U.S. investors lead the pack and accounted for at least half the 1.1 billion pounds ($2.2 billion) invested in the past five years especially in financial services, technology and pharmaceuticals. Asian and European firms are also arriving.
"Increased political stability has improved Northern Ireland's brand image in the eyes of the world," said Ulster Bank economist Richard Ramsey.
The government plans to pump almost 20 billion pounds ($39.7 billion) into the economy over 10 years to develop tourism, repair infrastructure and regenerate neighbourhoods that were violent flashpoints and scenes of clashes with British soldiers.
But there are hurdles.
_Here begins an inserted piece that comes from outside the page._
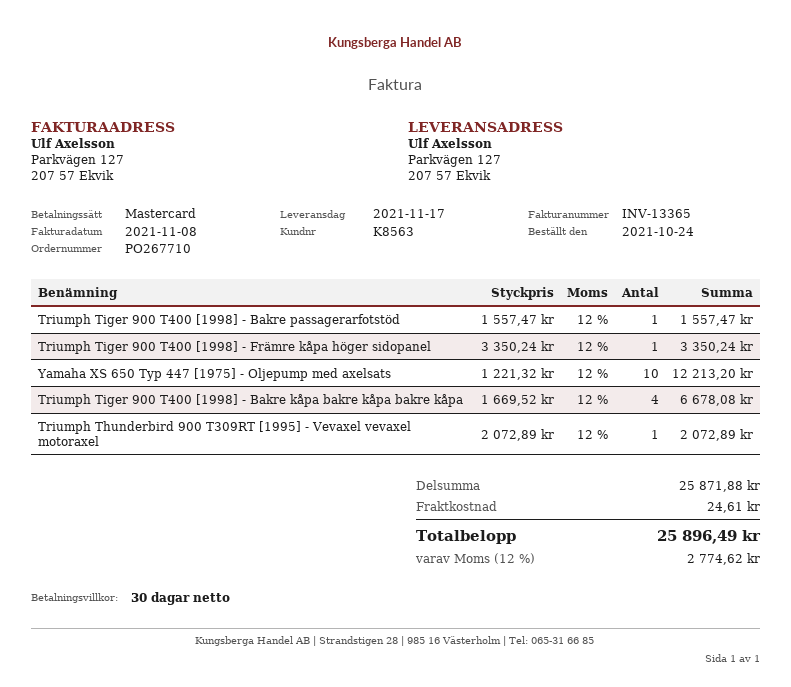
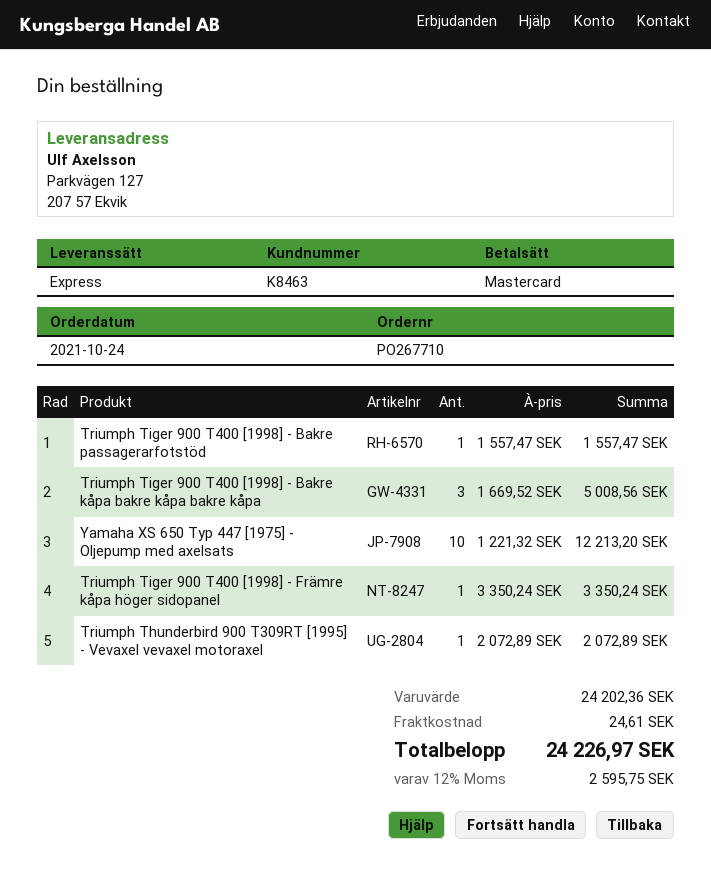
customer number: K8563 -> K8463
Triumph Tiger 900 T400 [1998] - Bakre kåpa bakre kåpa bakre kåpa: 4 x 1669.52 = 6678.08 -> 3 x 1669.52 = 5008.56
subtotal: 25871.88 -> 24202.36
tax: 12% = 2774.62 -> 12% = 2595.75
total: 25896.49 -> 24226.97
The corporate tax rate stands at 28 percent compared with just 12.5 percent in the Republic of Ireland, which boasts many of the same logistical and geographical advantages as its northern neighbour. Belfast is lobbying London to cut the rate, so far to no avail.
The global credit crunch, combined with a local housing market slowdown, could also put the brakes on growth in a region that was once a textiles hub and world leader in building ships, including the Titanic.
The province's success has won admirers especially among those seeking to rebuild their economies after violence or war.
Last month, a delegation from Iraq's southern province of Basra toured Northern Ireland to learn how inward investment helped transform the economy since violence abated.
FOREIGN INTEREST
A 1998 peace deal largely ended three decades of violence between majority Protestants, who favour British sovereignty in the province, and Catholics who mostly want a united Ireland.
Northern Ireland's authorities hope that era, which claimed over 3,600 lives and was known as The Troubles, is now closed, and they say they are already reaping a peace dividend.
In the past 10 years, over 100,000 jobs have been created, and the unemployment rate now stands at around 4.2 percent, below the UK average of about 5.2 percent.
Economic growth in Northern Ireland averaged around 2.9 to 3 percent from 1996 to 2007, which was above the United Kingdom's average of around 2.8 percent.
Aiming to build on this, Northern Ireland will host an investment conference this week, hoping to woo foreign firms to set up operations, especially in financial services.
U.S. firms are among the most active, building on historical links between Belfast and the huge Irish diaspora in the United States.
Former U.S. President Bill Clinton was credited with playing a major role in securing the 1998 peace deal, and his efforts were backed up by solid U.S. private investment.
In April, four New York City pension funds pledged to invest $150 million in a private equity fund that will target infrastructure projects.
"I think ... we have a great window of opportunity as far as the States is concerned," said Dodds.
Indian banking software provider Polaris said Citigroup's move to create a Belfast back office had been a key factor in its decision to set up its European operations there, especially since the U.S. investment group was a major client.
"When we actually got there, we realised that we had an opportunity to create a financial and technology hub in the city starting with a few projects that we got from Citibank," said Bikash Mathur, Polaris's managing director, EMEA.
Others, including Japanese electronics conglomerate Fujitsu, have expanded their operations and some, like U.S. technology company 3PAR, have set up research and development centres.
Lingering tensions still remain a challenge. Despite the power-sharing deal, armed republican dissidents and pro-British loyalist groups continue to be involved in paramilitary and criminal activities.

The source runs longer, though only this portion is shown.